Dataset records
>>>>

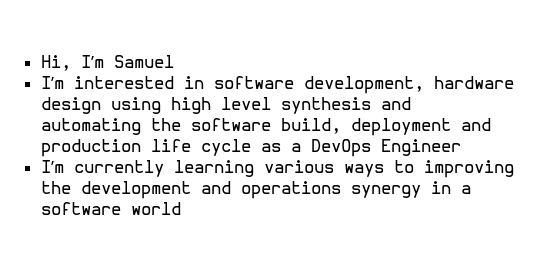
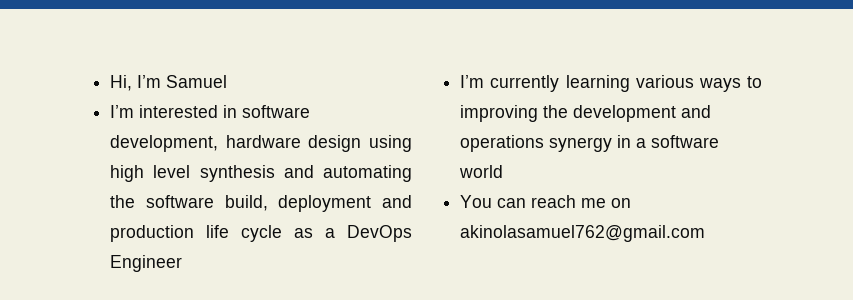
+ You can reach me on akinolasamuel762@gmail.com

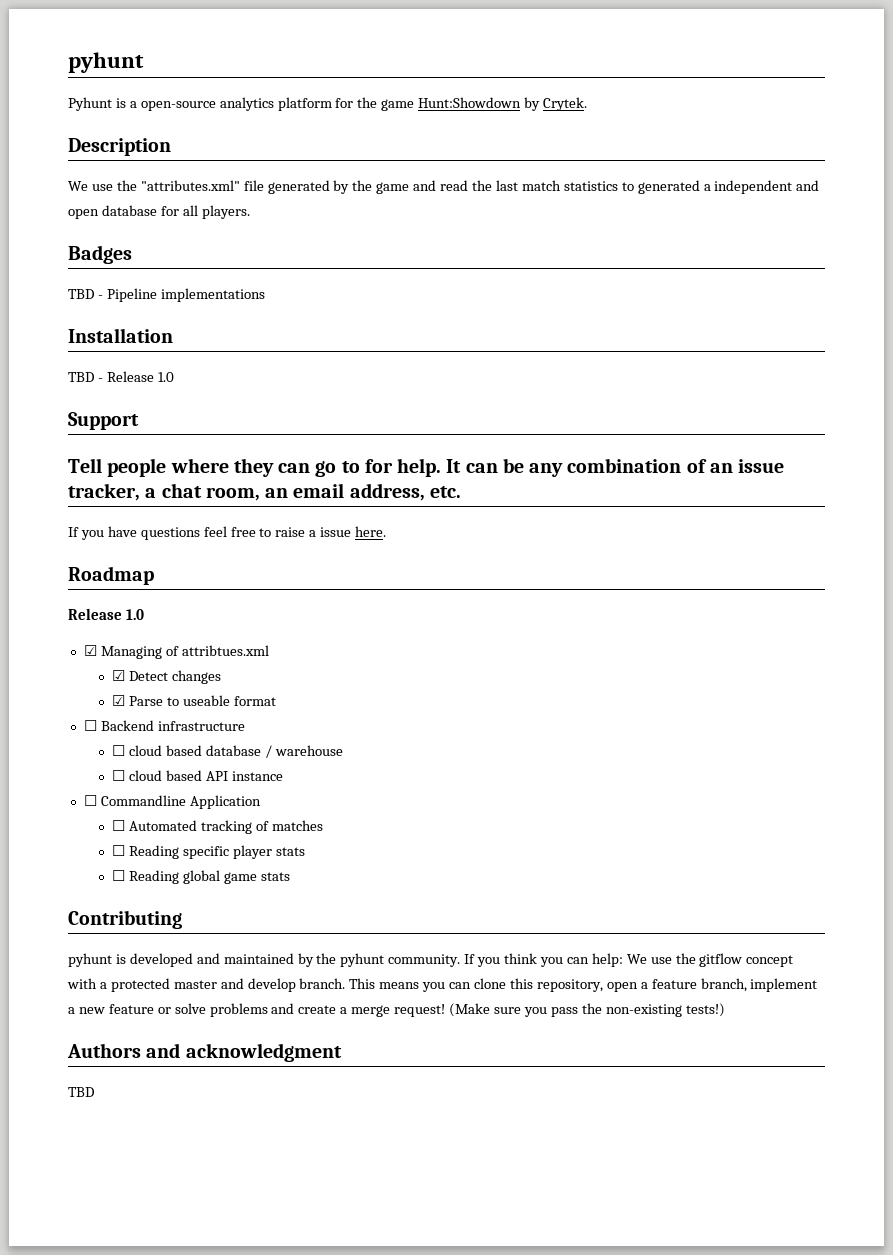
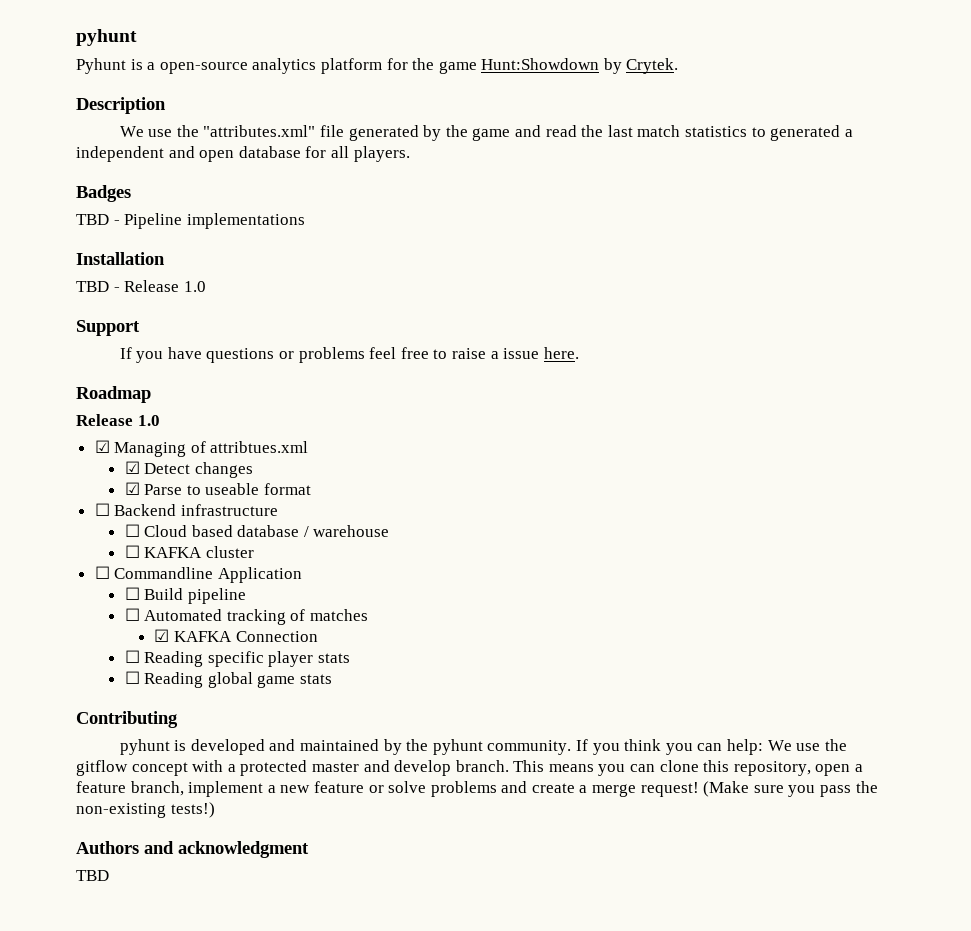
- Tell people where they can go to for help. It can be any combination of an issue tracker, a chat room, an email address, etc.
- If you have questions feel free to raise a issue here.
+ If you have questions or problems feel free to raise a issue here.
- ☐ cloud based database / warehouse
+ ☐ Cloud based database / warehouse
- ☐ cloud based API instance
+ ☐ KAFKA cluster
+ ☐ Build pipeline
+ ☑ KAFKA Connection

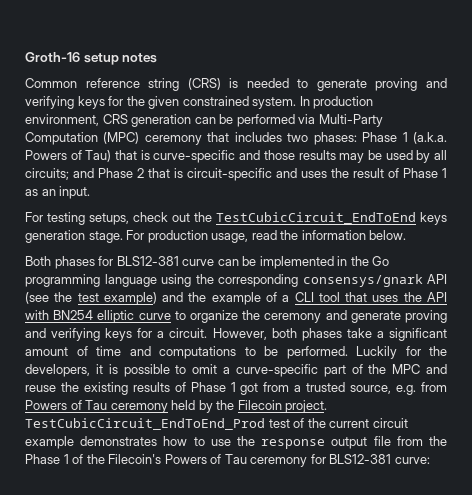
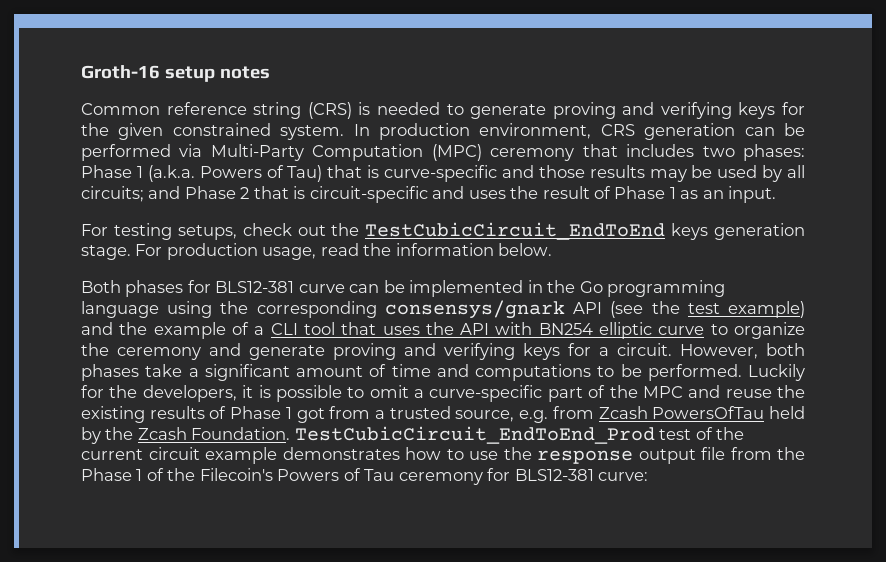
- Luckily for the developers, it is possible to omit a curve-specific part of the MPC and reuse the existing results of Phase 1 got from a trusted source, e.g. from Powers of Tau ceremony held by the Filecoin project.
+ Luckily for the developers, it is possible to omit a curve-specific part of the MPC and reuse the existing results of Phase 1 got from a trusted source, e.g. from Zcash PowersOfTau held by the Zcash Foundation.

<<<<

THE PROBLEM
Wherever the string "based" occurs in the records above, copy that line.

ANSWER TO THIS TASK
- ☐ cloud based database / warehouse
+ ☐ Cloud based database / warehouse
- ☐ cloud based API instance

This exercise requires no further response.